In support of its conclusion that grounds existed to terminate respondent-mother's parental rights, the trial court made the following pertinent findings of fact:
10. [Tracey] was adjudicated neglected by order of the Court dated November 18, 2015.
11. That the steps identified for [respondent-mother] to take before the Court would consider the return of [Tracey] to her care were:
- comply with a Visitation Agreement to regularly visit [Tracey]. She was allowed Visitation of at least two hours every other week supervised by WCHS
- obtain and maintain housing sufficient for herself and [Tracey] and free of domestic violence
- maintain income sufficient to meet her needs and the needs of [Tracey]

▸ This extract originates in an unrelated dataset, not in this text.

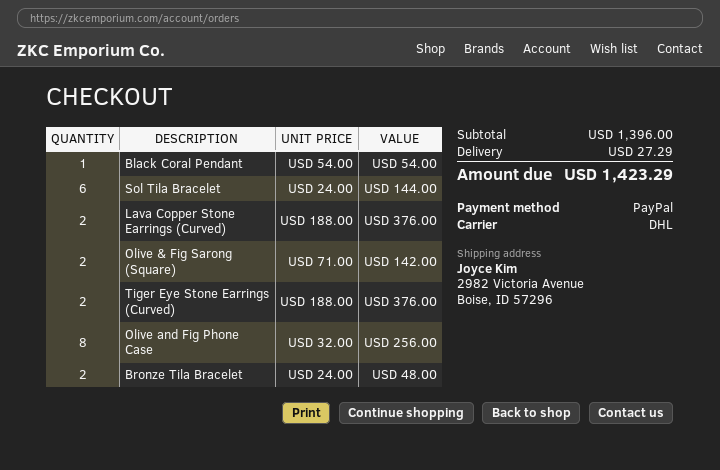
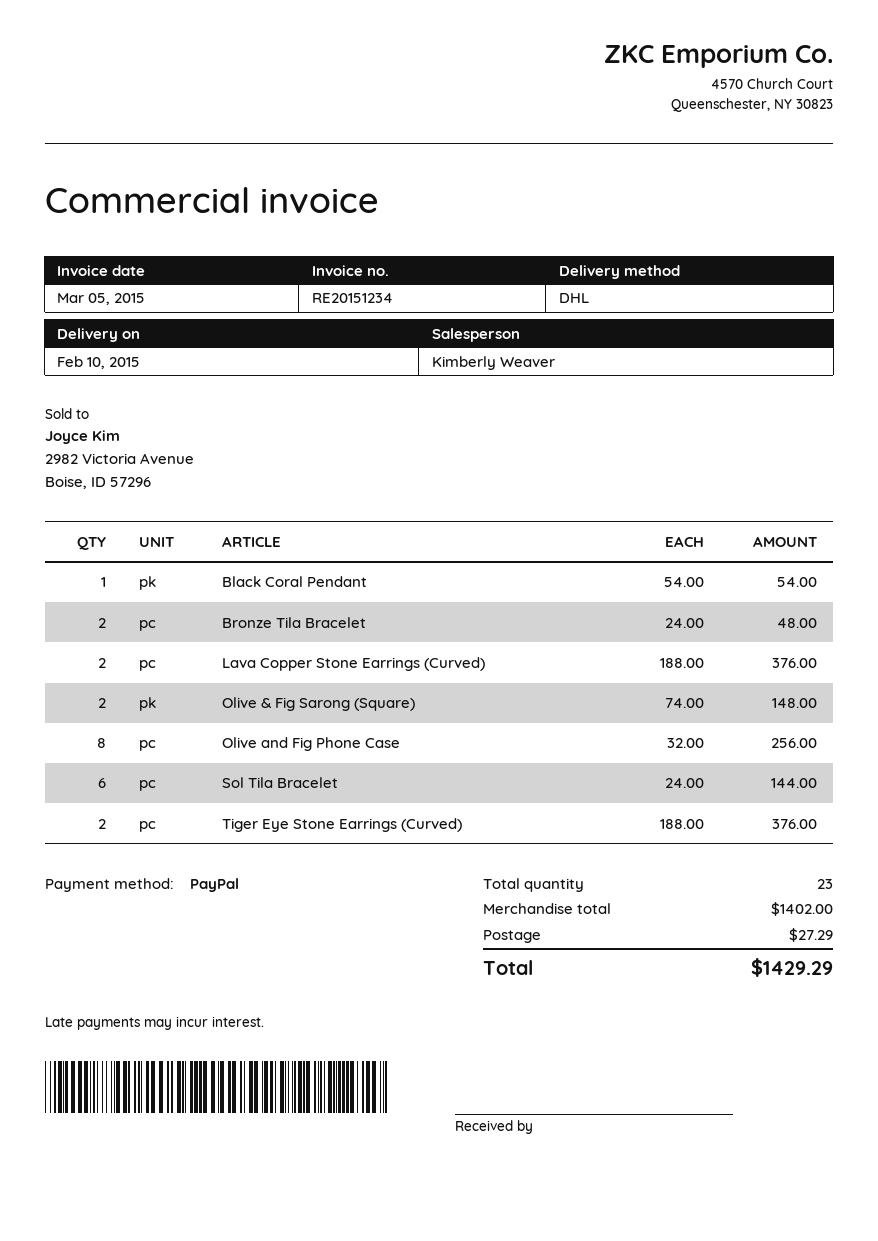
Olive & Fig Sarong (Square): 2 x 71.00 = 142.00 -> 2 x 74.00 = 148.00
subtotal: 1396.00 -> 1402.00
total: 1423.29 -> 1429.29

- follow all recommendations of her Substance Abuse Assessment including refraining from the use of impairing substances and submitting to random drug screens
- complete a psychological assessment with a domestic violence component and follow all recommendations
- complete Positive Parenting Class or its equivalent and demonstrate learned parenting skills
- maintain regular contact with [WCHS], notifying the social worker of any change in situation or circumstance within five business days
12. [Respondent-mother] was diagnosed with Post Traumatic Stress Disorder and Depressive Disorder
and was meeting with her therapist Melvin Neal from August 2015 until July 2016. [Respondent-mother] did not attend therapy with Mr. Neal on a regular basis. They were working on coping skills, self-determination, and employment. During that time [respondent-mother] made what was described by her therapist as "intermittent progress". [Respondent-mother] was dealing with psycho-social factors, need for financial assistance, lack of employment, lack of transportation, unstable residence, need for medication management and a lack of stability. Her therapist referred her to a separate provider for substance abuse treatment in July 2016 and [respondent-mother] discontinued treatment with Melvin Neal.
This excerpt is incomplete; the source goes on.